Guide to BitLocker Windows built-in encryption tool
Here’s how I got BitLocker running on a Windows 8.1 Pro machine. The first thing you’ll need to do is fire up the Control Panel.
When the Control Panel opens, type BitLocker into the search box in the upper right corner and press Enter. Next, click Manage BitLocker, and on the next screen click Turn on BitLocker.
Now BitLocker will check your PC’s configuration to make sure your device supports Microsoft’s encryption method.
BitLocker checks for the required Trusted Platform Module.
If you’re approved for BitLocker, Windows will show you a message like this one. If your TPM module is off then Windows will turn it on automatically for you, and then it will encrypt your drive.
To activate your TPM security hardware Windows has to shut down completely. Then you will have to manually turn your PC back on. Before you go ahead with this process make sure any flash drives, CDs, or DVDs are ejected from your PC. Then hitShutdown.
Once you restart your PC, you may see a warning that your system was changed. In my case I had to hit F10 to confirm the change or press Esc to cancel. After that, your computer should boot back up and once you login again you’ll see the BitLocker window.
Recovery key and encryption
After a few minutes, you should see a window with a green check mark next to “Turn on the TPM security hardware.” We’re almost at the point where we’ll encrypt the drive! When you’re ready, click Next.
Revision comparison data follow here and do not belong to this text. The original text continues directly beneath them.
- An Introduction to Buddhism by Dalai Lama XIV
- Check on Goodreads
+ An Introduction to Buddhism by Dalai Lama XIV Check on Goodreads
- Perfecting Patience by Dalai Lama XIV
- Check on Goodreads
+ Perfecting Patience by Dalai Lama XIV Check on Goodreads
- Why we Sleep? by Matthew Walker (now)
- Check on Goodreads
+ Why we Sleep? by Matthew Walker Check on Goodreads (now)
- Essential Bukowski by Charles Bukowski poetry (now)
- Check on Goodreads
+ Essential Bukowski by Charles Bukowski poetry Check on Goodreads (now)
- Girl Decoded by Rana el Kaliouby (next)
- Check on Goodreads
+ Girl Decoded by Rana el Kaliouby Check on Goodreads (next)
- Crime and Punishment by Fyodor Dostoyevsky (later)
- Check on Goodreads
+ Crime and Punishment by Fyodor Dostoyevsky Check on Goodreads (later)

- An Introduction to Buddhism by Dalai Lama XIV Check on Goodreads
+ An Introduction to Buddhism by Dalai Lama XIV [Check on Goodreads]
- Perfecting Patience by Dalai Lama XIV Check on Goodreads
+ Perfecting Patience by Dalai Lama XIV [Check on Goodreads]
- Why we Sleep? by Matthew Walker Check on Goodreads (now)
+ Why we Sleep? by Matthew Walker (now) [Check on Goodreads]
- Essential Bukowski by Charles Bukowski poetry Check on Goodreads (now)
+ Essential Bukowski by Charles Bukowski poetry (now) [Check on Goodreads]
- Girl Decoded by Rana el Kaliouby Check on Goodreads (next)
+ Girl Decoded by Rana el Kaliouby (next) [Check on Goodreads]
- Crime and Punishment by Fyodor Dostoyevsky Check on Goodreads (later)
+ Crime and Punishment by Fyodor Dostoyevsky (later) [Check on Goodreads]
Before you encrypt your drive, however, you have to save a recovery key just in case you have problems unlocking your PC. Windows gives you three choices for saving this key in Windows 8.1: save the file to your Microsoft account, save to a file, or print the recovery key. You are able to choose as many of these options as you like, and you should choose at least two.
In my case, I chose to save the file to a USB key and print the key on paper. I decided against saving the file to my Microsoft account, because I don’t know who has access to the company’s servers. That said, saving your key to Microsoft’s servers will make it possible to decrypt your files if you ever lose the flash drive or paper containing your recovery key code.
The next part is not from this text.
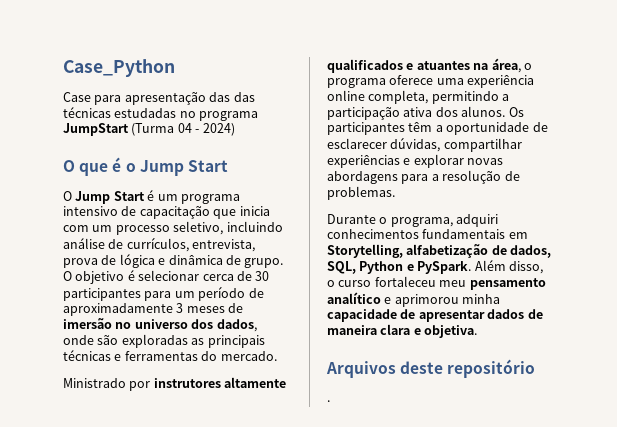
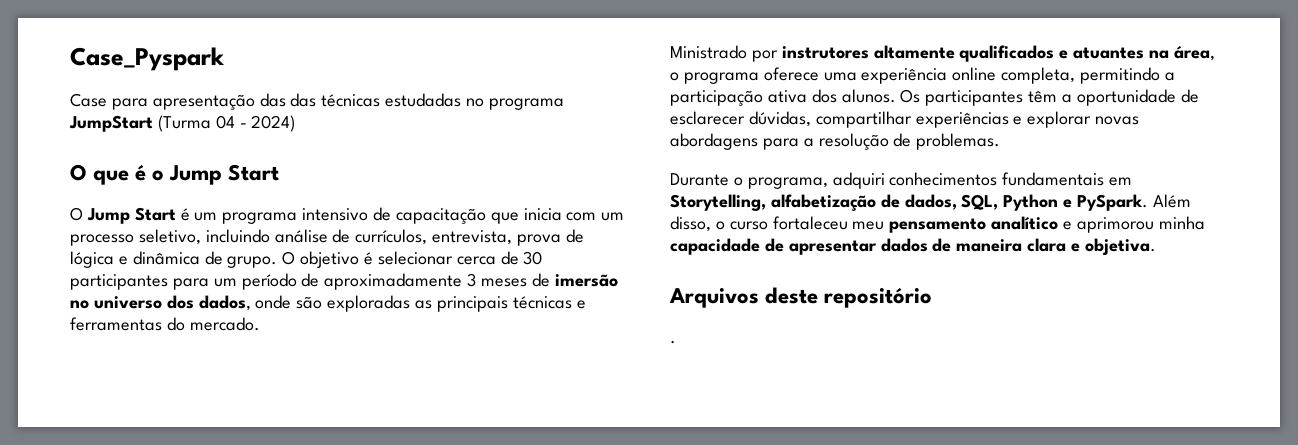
- Case_Python
+ Case_Pyspark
Once you’ve created two different instances of the recovery key and removed any USB drives, click Next.
Choose whichever option best describes your PC.
On the following screen, you have to decide whether to encrypt only the disk space used so for or encrypt your PC’s entire drive. If you are encrypting a brand new PC without any files then the option to encrypt only the used disk space is best for you since new files will be encrypted as they’re added. If you have an old PC with a few more miles on the hard drive you should choose to encrypt the entire drive.
Once you’ve chosen your encryption scheme click Next. We’re almost there.
Make sure the box next to “Run BitLocker system check” is clicked so that Windows will run a system check before encrypting your drive. Once the box is checked clickContinue…and nothing happens.
You’ll see an alert balloon in the system tray telling you that encryption will begin after you restart the PC. Restart your PC.
When you log in this final time you should see another system tray alert telling you that the encryption is in progress.
Whew! We made it to the encryption phase.
You can continue to work on your PC during the encryption phase, but things may be working a little more slowly than usual. Consider holding back on anything that might tax your system during initial encryption, such as graphics-intensive programs.
After all those clicks, that’s it! Just leave Windows to do its thing and in a few hours you’ll have a BitLocker-encrypted drive. The length of time it takes BitLocker to fully encrypt your files depends on the size of your drive, or how much data you’re encrypting if you’re only encrypting existing data on a new PC.